2. I bought our 8,000 points as secondary points, which has some limitations, the buyup is offering to take all our points to the upgraded level.  If I just buy more points on the secondary market, any drawbacks there? Why don't I just buy more points?

Sorry, may need to be 2 posts, but I'll go with this.

DH


----------



## tschwa2 (Feb 13, 2022)

So they want you to pay $19,000 for 7000 points.  The few who have gotten travel up through a new $20,000 purchase have said that they _might _save a few hundred a year but that was about it.  The reaction has been very underwhelming.


----------



## Mongoose (Feb 13, 2022)

A lot of owners feel Travel Share is a waste of money.  Better off with RCI and II.


----------



## geist1223 (Feb 13, 2022)

I think the Salesperson was mixing Travelshare and RCI.


----------



## Daniel H (Feb 13, 2022)

Thank you for the replies.  This helpful.  I am encouraged by your support.  We have owned timeshares for many, many years. My wife, my mother and sister take care of the travel arrangements and the process as we all own a few kinds (Eagle Crest, Royal Aloha (which combined with VI and Worldmark). I only get involved when there is more money involved - LOL  

There was mention of an upgraded view into RCI (based on the buy up) as they were implying that there are 2 levels of RCI "access".  It is possible they were speaking of RCI - there was mention of using it to get a week for 4,000 points on "hundreds of properties".
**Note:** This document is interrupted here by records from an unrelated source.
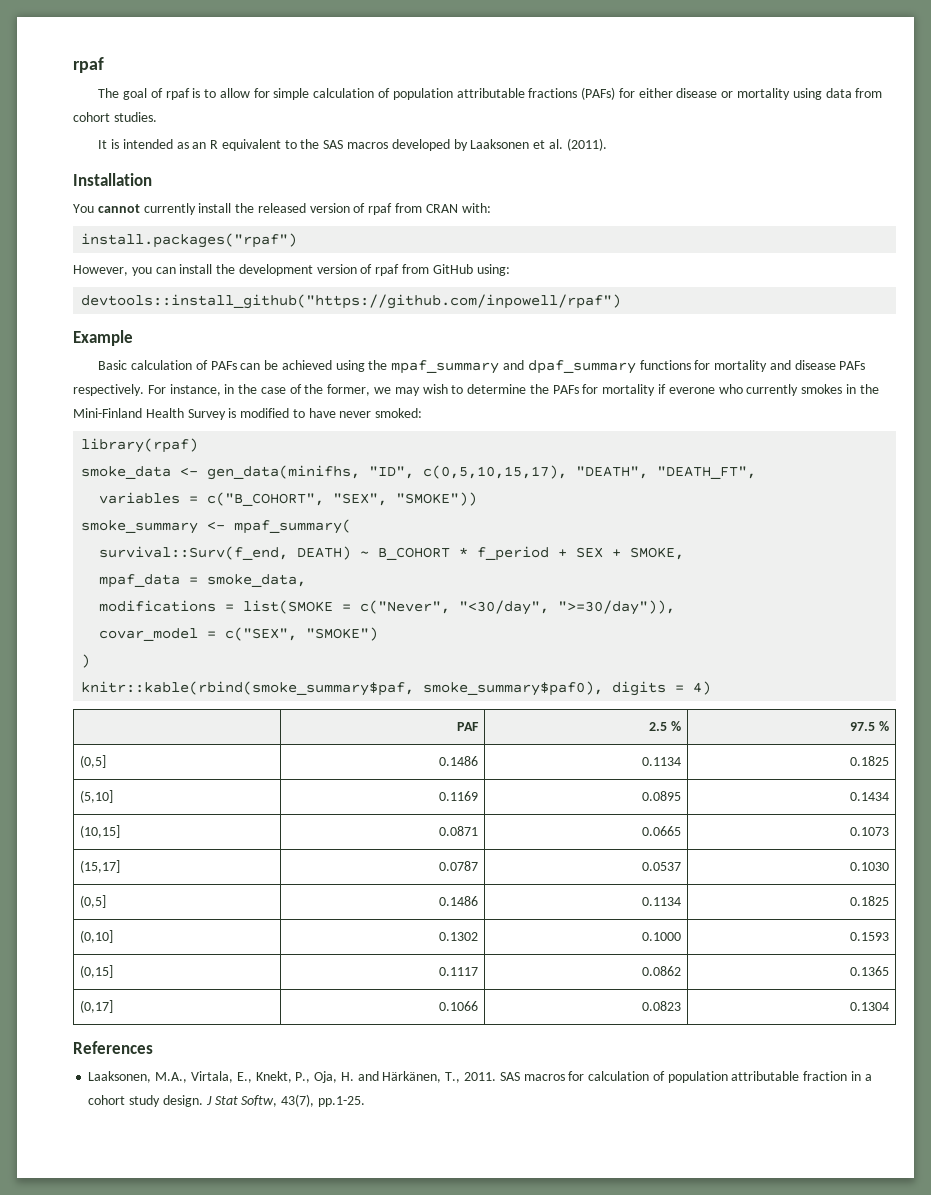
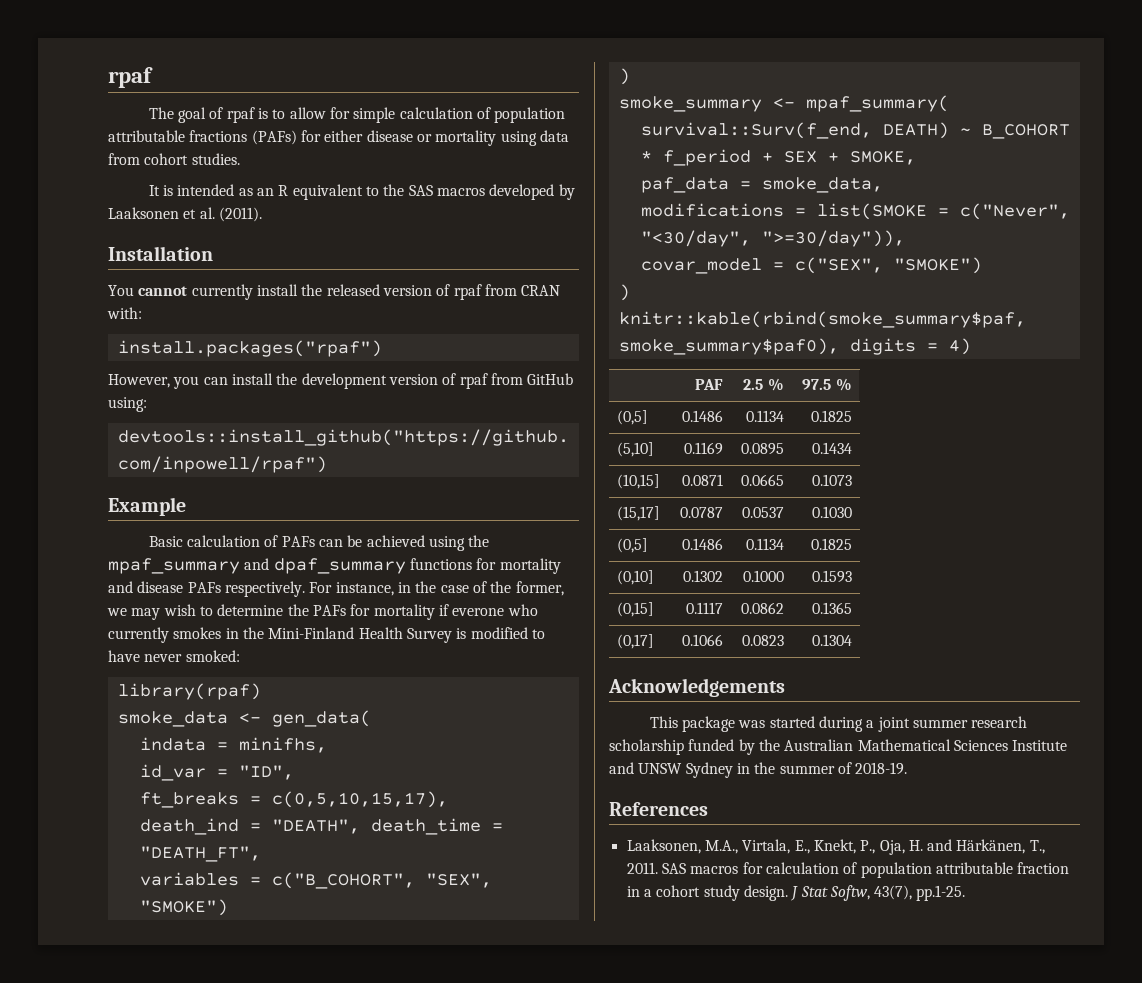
[207,465,361,480] gen_data(minifhs, -> [271,710,371,727] [139,737,327,753] [139,764,228,781] gen_data( // indata = minifhs, // id_var =
(415, 472) none -> [139,792,261,808] // ft_breaks =
[576,466,649,479] "DEATH", -> [139,818,503,835] // death_ind = "DEATH", death_time =
[396,492,478,506] "SMOKE")) -> [139,899,228,916] [618,68,630,85] "SMOKE") // )
[99,574,181,588] mpaf_data -> [640,177,729,193] paf_data
(889, 1006) none -> [608,678,785,697] [649,716,1028,732] [609,739,1068,755] [609,762,908,778] // Acknowledgements // This package was started during a joint summer research scholarship funded by the Australian Mathematical Sciences Institute and UNSW Sydney in the summer of 2018-19.

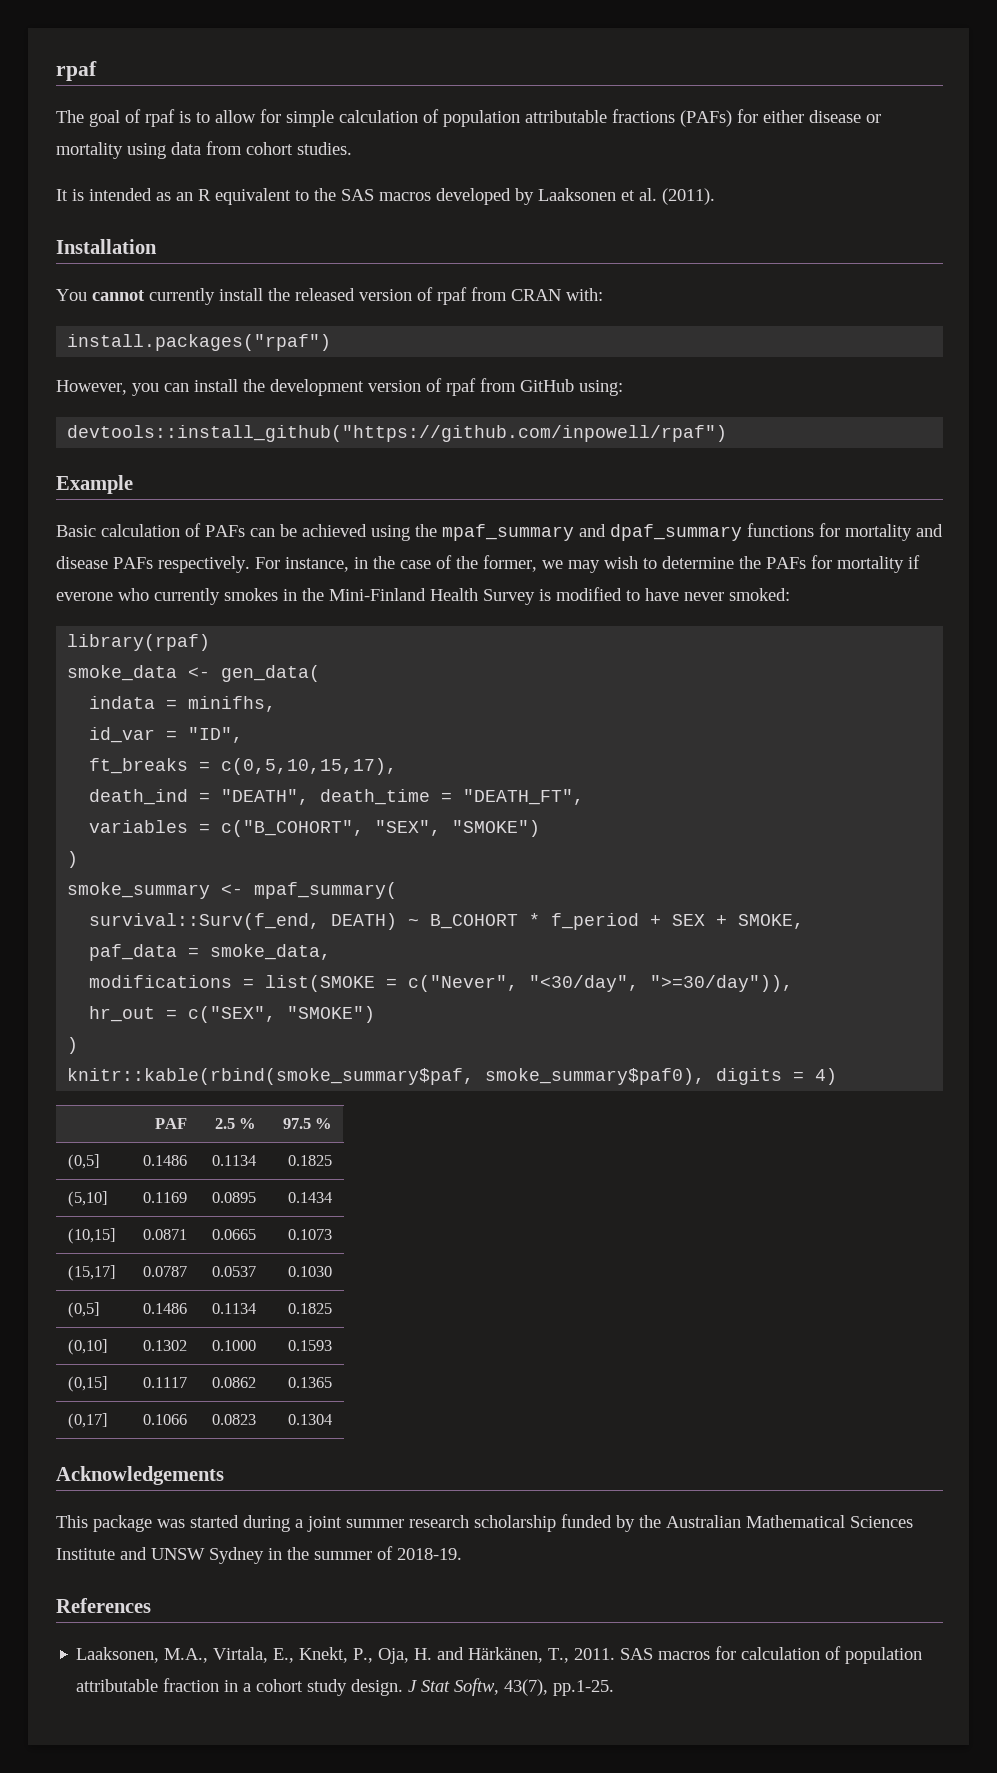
[640,258,762,274] covar_model -> [89,1006,156,1022] hr_out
So if I am hearing this correctly, if I add more Worldmark points by buying on the open market (which is how I have done most of our timeshares) I can do so, but some of the added access doesn't come with it (e.g., Travel Share) and our access is to the 90 Worldmark properties, unless we get into RCI - correct?

Thank you so much.
DH


----------



## tschwa2 (Feb 13, 2022)

Daniel H said:


> Thank you for the replies.  This helpful.  I am encouraged by your support.  We have owned timeshares for many, many years. My wife, my mother and sister take care of the travel arrangements and the process as we all own a few kinds (Eagle Crest, Royal Aloha (which combined with VI and Worldmark). I only get involved when there is more money involved - LOL
> 
> There was mention of an upgraded view into RCI (based on the buy up) as they were implying that there are 2 levels of RCI "access".  It is possible they were speaking of RCI - there was mention of using it to get a week for 4,000 points on "hundreds of properties".
> 
> ...


You still don't get travel share with resale points even if pay for rci directly.  Travel share and travel up are ancillary programs that might save you a few dollars (or not because they still don't always have the lowest prices) on non timeshare travel reservations.


----------



## sue1947 (Feb 13, 2022)

Daniel H said:


> there was mention of using it to get a week for 4,000 points on "hundreds of properties"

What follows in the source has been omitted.